• What needs to be done: Return exactly the lines of the records below, starting at the line that contains "- Dagger: dependency injection" and ending at the line that contains "code for you.", with both of those lines kept.

• Provided information:
◇ ◇ ◇ ◇ ◇
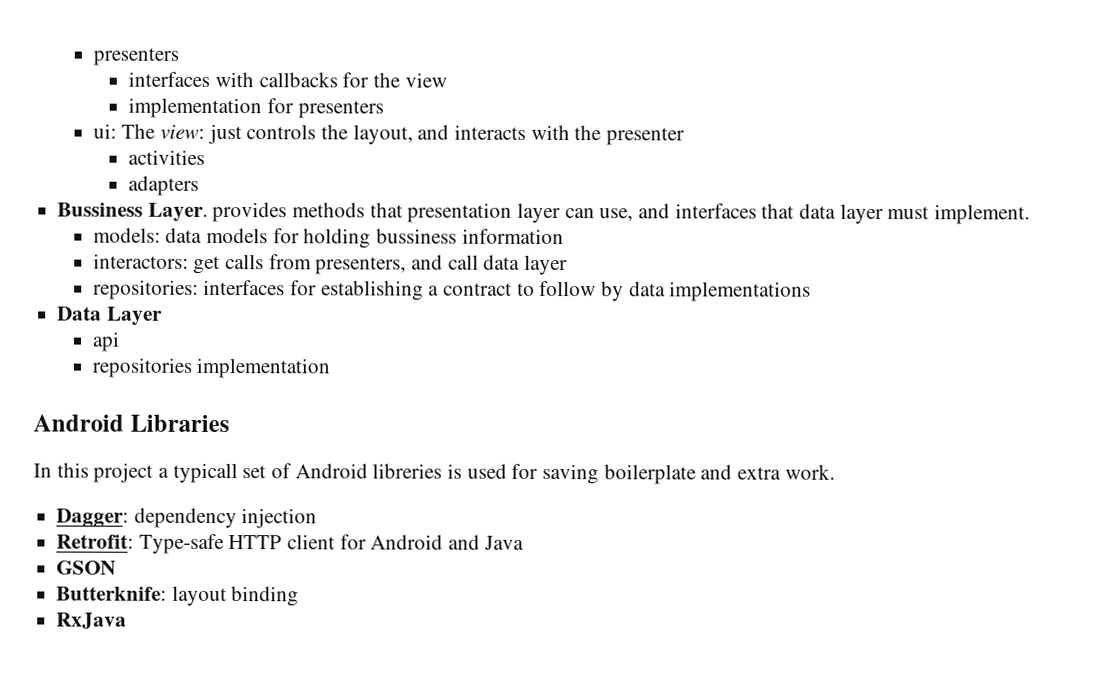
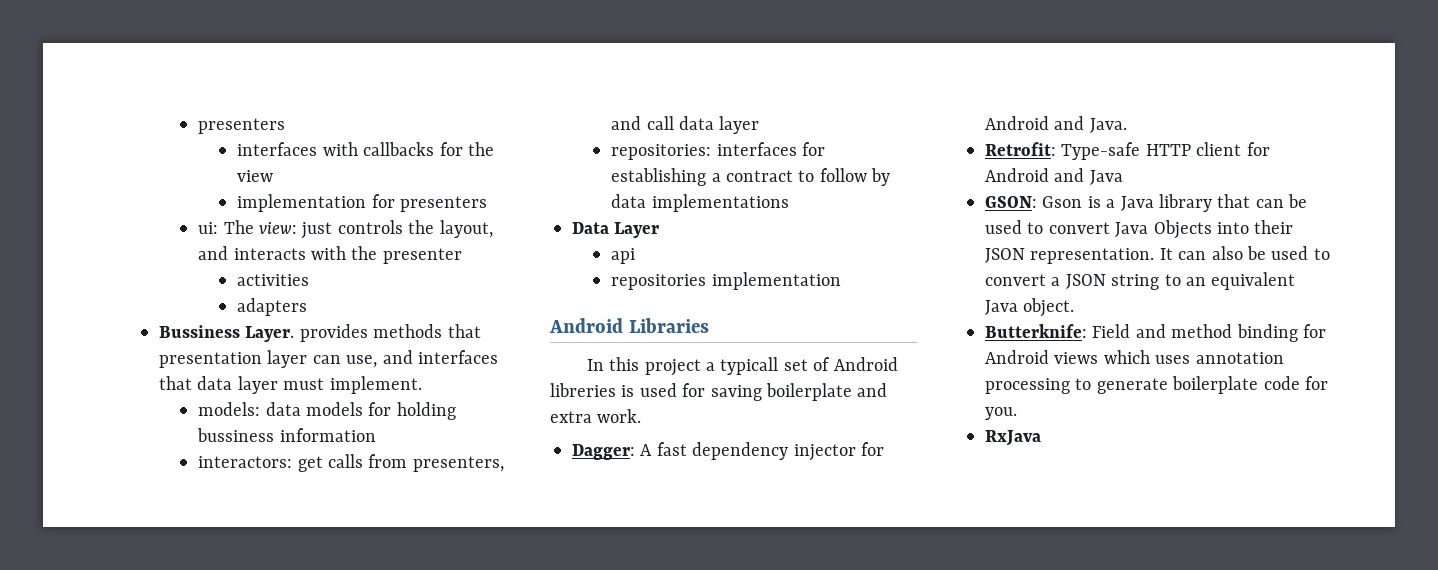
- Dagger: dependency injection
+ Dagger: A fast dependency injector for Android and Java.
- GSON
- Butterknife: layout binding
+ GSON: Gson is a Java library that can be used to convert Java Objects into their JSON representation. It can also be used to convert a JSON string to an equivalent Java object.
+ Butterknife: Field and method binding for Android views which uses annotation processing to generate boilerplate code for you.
◇ ◇ ◇ ◇ ◇
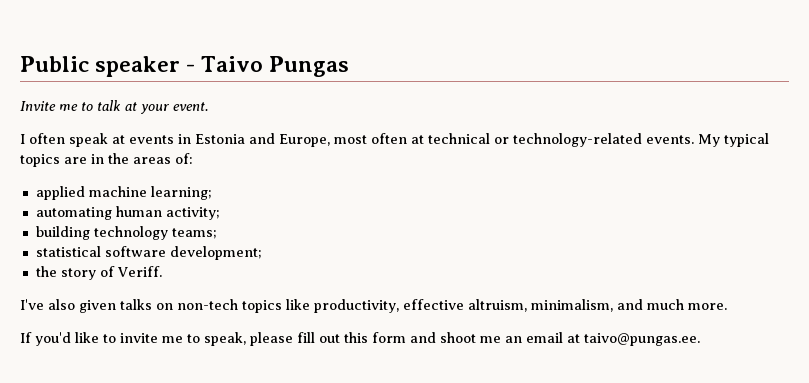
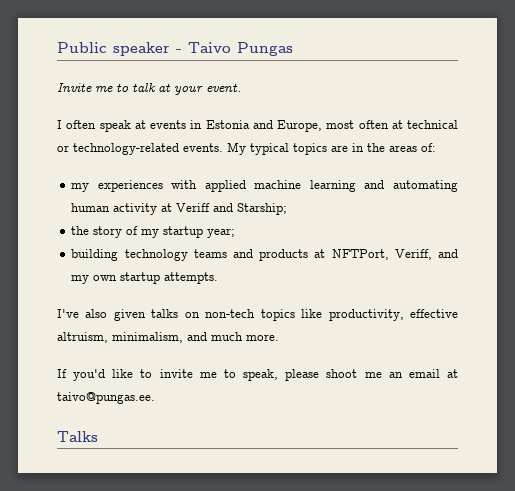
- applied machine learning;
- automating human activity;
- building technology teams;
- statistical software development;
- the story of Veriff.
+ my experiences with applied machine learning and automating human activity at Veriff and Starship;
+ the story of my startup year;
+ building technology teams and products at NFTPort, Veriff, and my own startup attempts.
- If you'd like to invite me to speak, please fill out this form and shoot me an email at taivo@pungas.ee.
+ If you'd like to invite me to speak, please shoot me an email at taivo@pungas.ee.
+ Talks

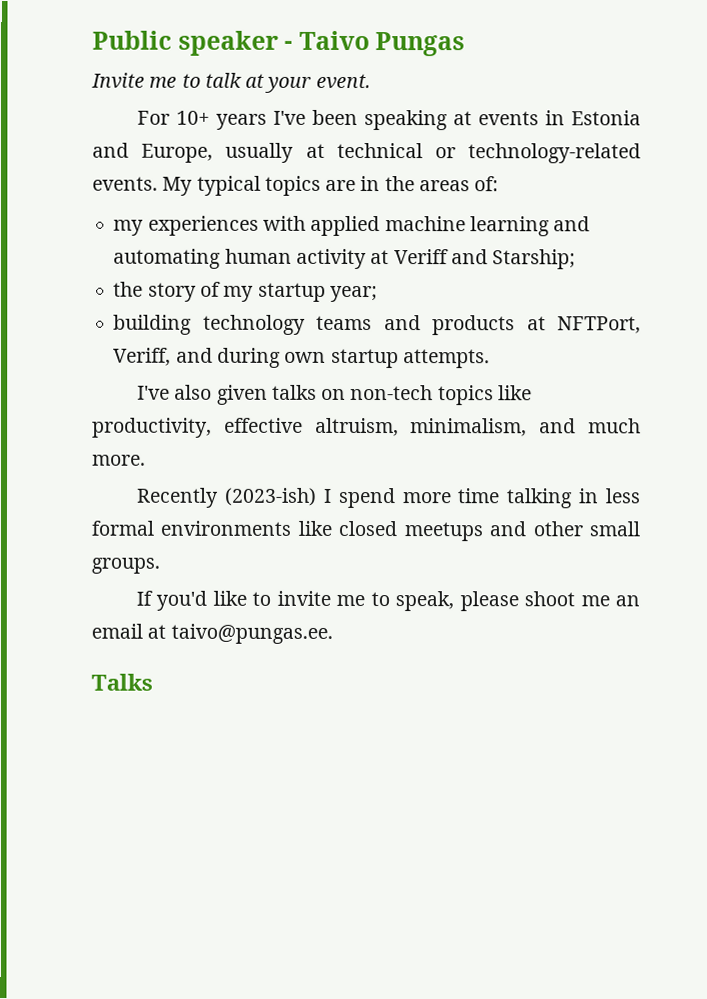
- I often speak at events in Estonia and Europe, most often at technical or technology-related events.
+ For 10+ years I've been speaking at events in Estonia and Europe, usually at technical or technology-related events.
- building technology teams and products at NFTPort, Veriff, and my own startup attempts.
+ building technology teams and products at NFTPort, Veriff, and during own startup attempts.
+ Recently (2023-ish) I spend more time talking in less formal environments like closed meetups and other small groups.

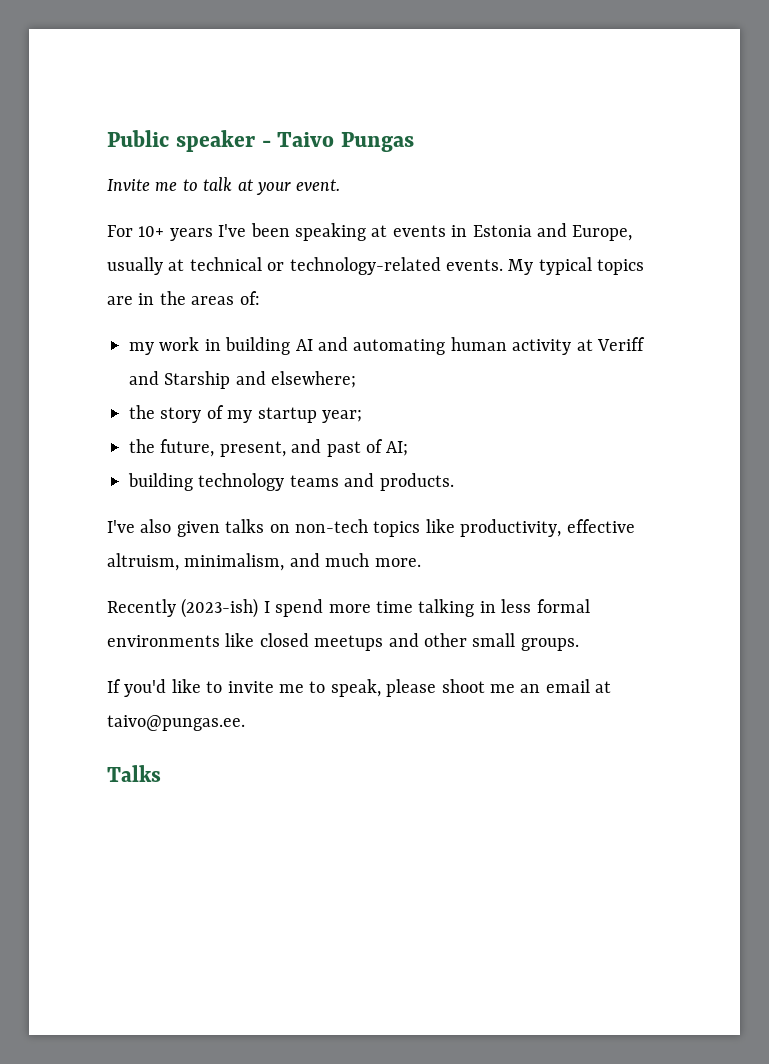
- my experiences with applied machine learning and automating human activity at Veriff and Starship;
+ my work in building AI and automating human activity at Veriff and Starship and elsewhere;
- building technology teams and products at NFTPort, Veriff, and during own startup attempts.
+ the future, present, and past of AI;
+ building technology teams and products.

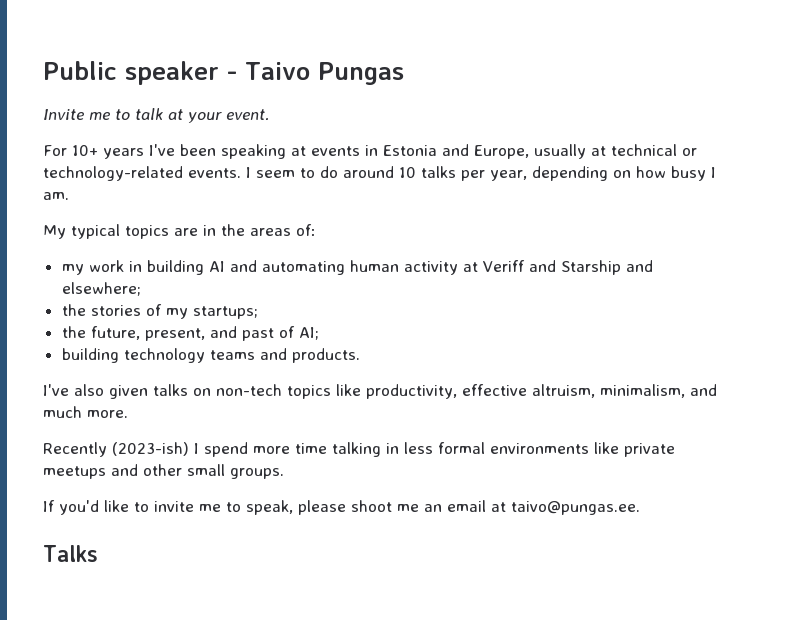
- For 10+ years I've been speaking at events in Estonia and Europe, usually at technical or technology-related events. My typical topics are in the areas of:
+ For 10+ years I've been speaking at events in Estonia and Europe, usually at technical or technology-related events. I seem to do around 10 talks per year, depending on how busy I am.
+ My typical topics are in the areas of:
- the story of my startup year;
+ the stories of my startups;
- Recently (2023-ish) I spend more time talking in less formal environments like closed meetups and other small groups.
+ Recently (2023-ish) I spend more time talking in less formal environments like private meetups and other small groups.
◇ ◇ ◇ ◇ ◇
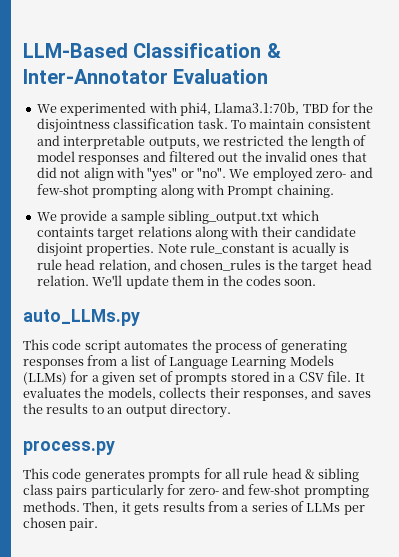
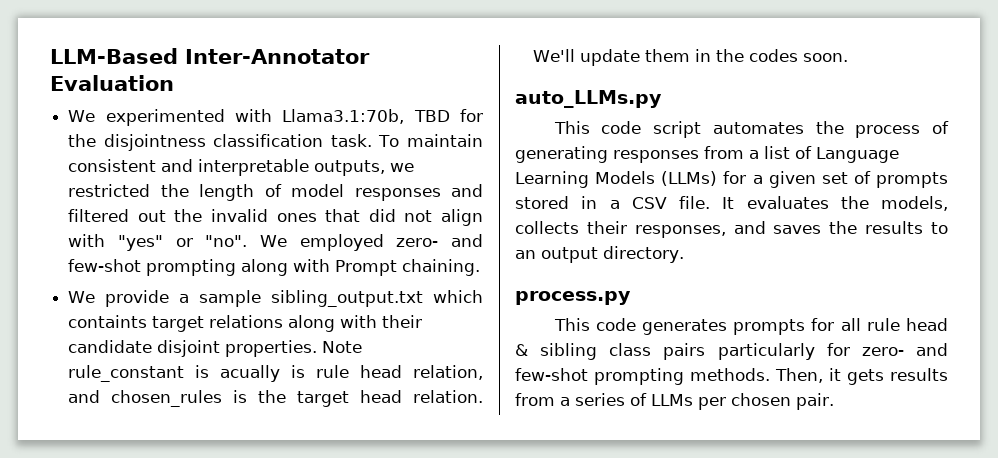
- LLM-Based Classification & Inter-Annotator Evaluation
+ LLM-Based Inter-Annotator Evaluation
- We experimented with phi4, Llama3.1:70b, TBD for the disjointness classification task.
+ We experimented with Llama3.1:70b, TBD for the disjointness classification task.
◇ ◇ ◇ ◇ ◇
• Answer to this task:
- Dagger: dependency injection
+ Dagger: A fast dependency injector for Android and Java.
- GSON
- Butterknife: layout binding
+ GSON: Gson is a Java library that can be used to convert Java Objects into their JSON representation. It can also be used to convert a JSON string to an equivalent Java object.
+ Butterknife: Field and method binding for Android views which uses annotation processing to generate boilerplate code for you.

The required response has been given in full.